→ Work required: In the material below, find the line containing "(245, 516) none -> [604,331,714,352] // 后端效果图" and output it and all lines after it exactly, through the last one, without the pictures.

→ Task inputs:
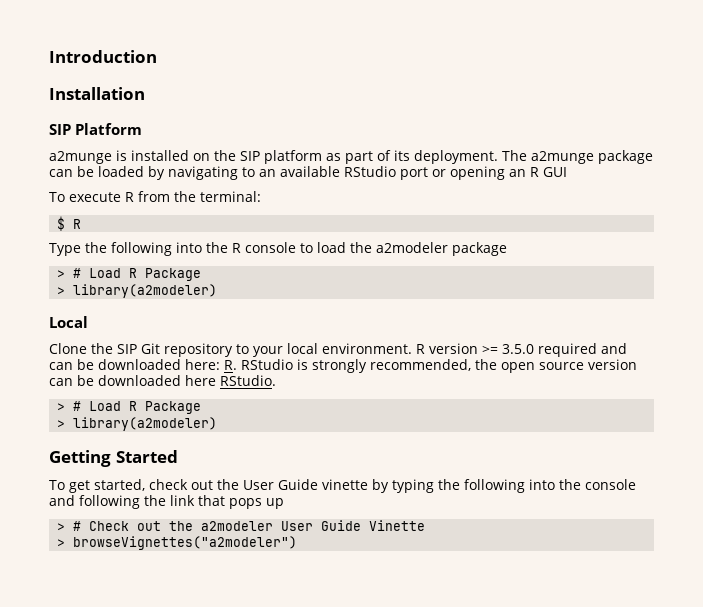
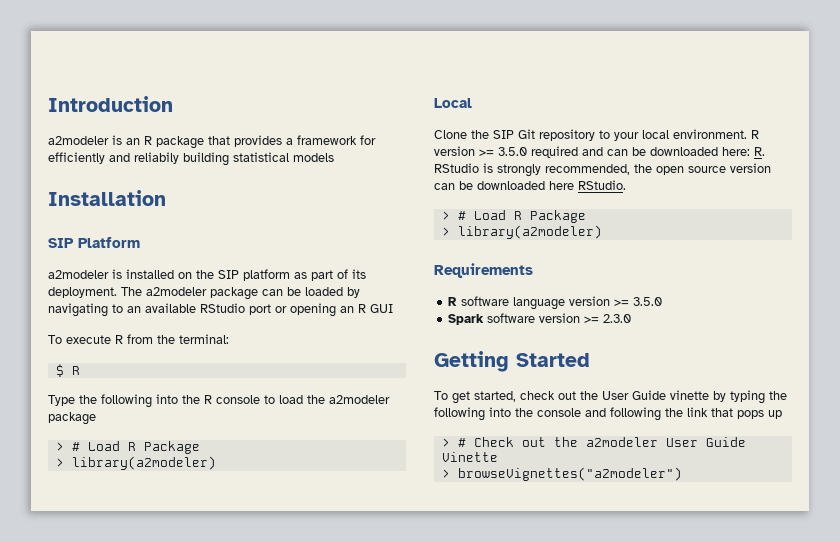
(157, 56) none -> [48,135,376,149] [48,152,334,166] // a2modeler is an R package that provides a framework for efficiently and reliabily building statistical models
[49,151,112,164] a2munge -> [48,270,109,279] a2modeler
[531,151,594,164] a2munge -> [146,287,207,296] a2modeler
(218, 424) none -> [434,263,533,278] [448,296,663,310] [448,313,632,325] // Requirements // R software language version >= 3.5.0 // Spark software version >= 2.3.0

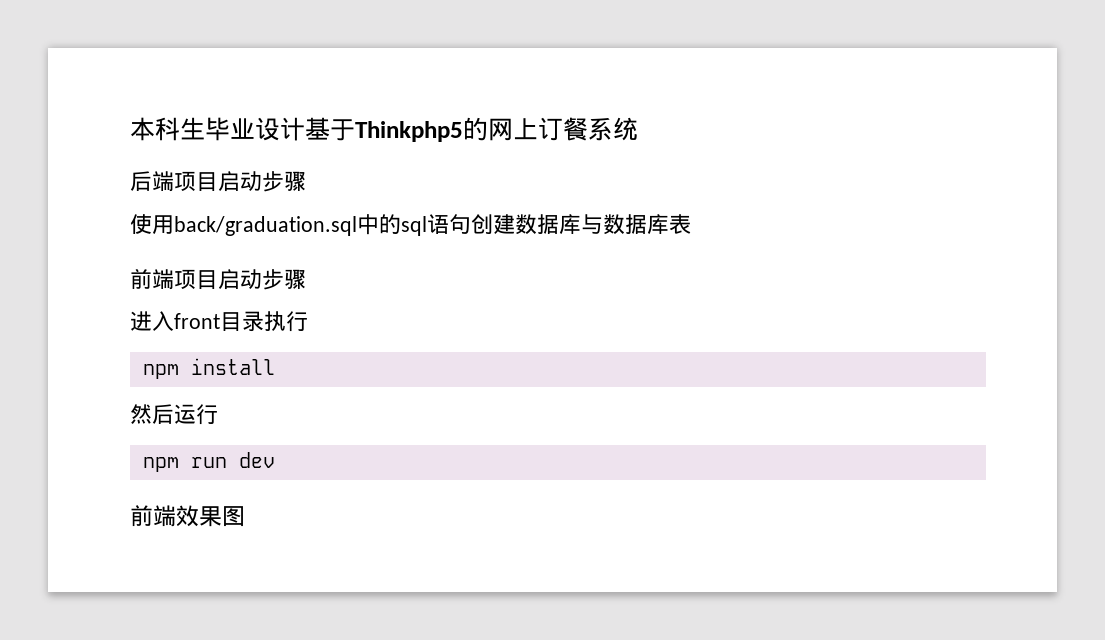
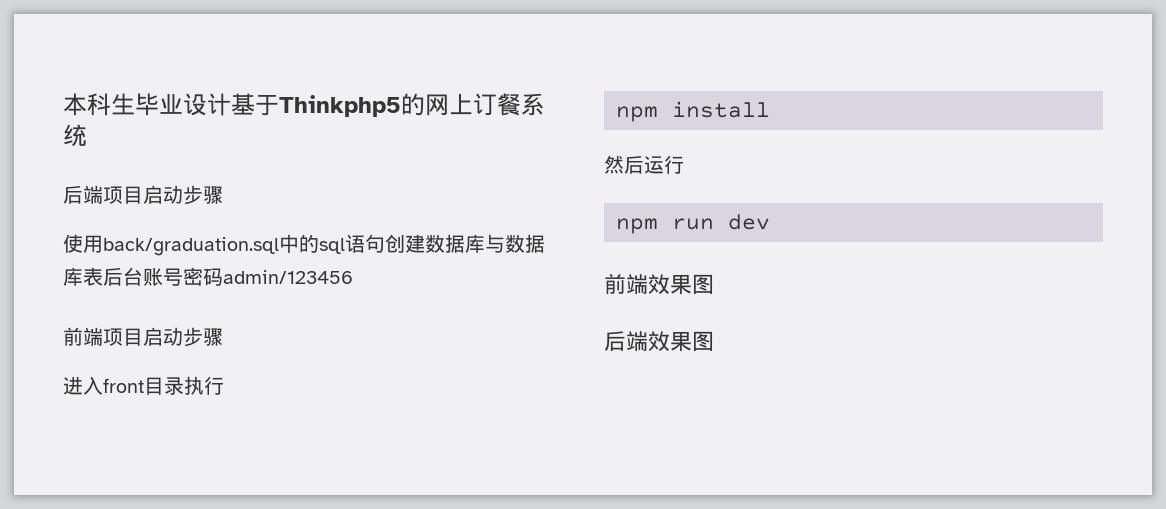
(691, 224) none -> [103,267,353,286] 后台账号密码admin/123456
(245, 516) none -> [604,331,714,352] // 后端效果图

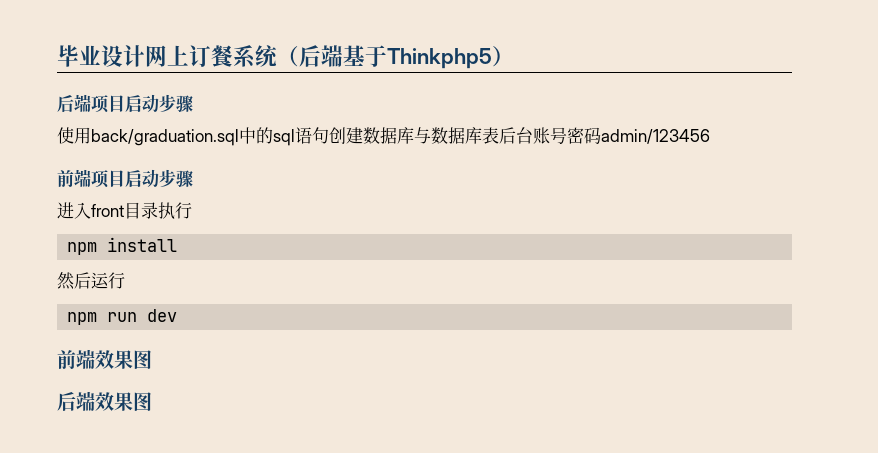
[63,93,135,116] 本科生 -> (57, 56) none
[231,93,425,117] 基于Thinkphp5的 -> (145, 56) none
(87, 135) none -> [277,45,514,69] （后端基于Thinkphp5）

→ Task answer:
(245, 516) none -> [604,331,714,352] // 后端效果图

[63,93,135,116] 本科生 -> (57, 56) none
[231,93,425,117] 基于Thinkphp5的 -> (145, 56) none
(87, 135) none -> [277,45,514,69] （后端基于Thinkphp5）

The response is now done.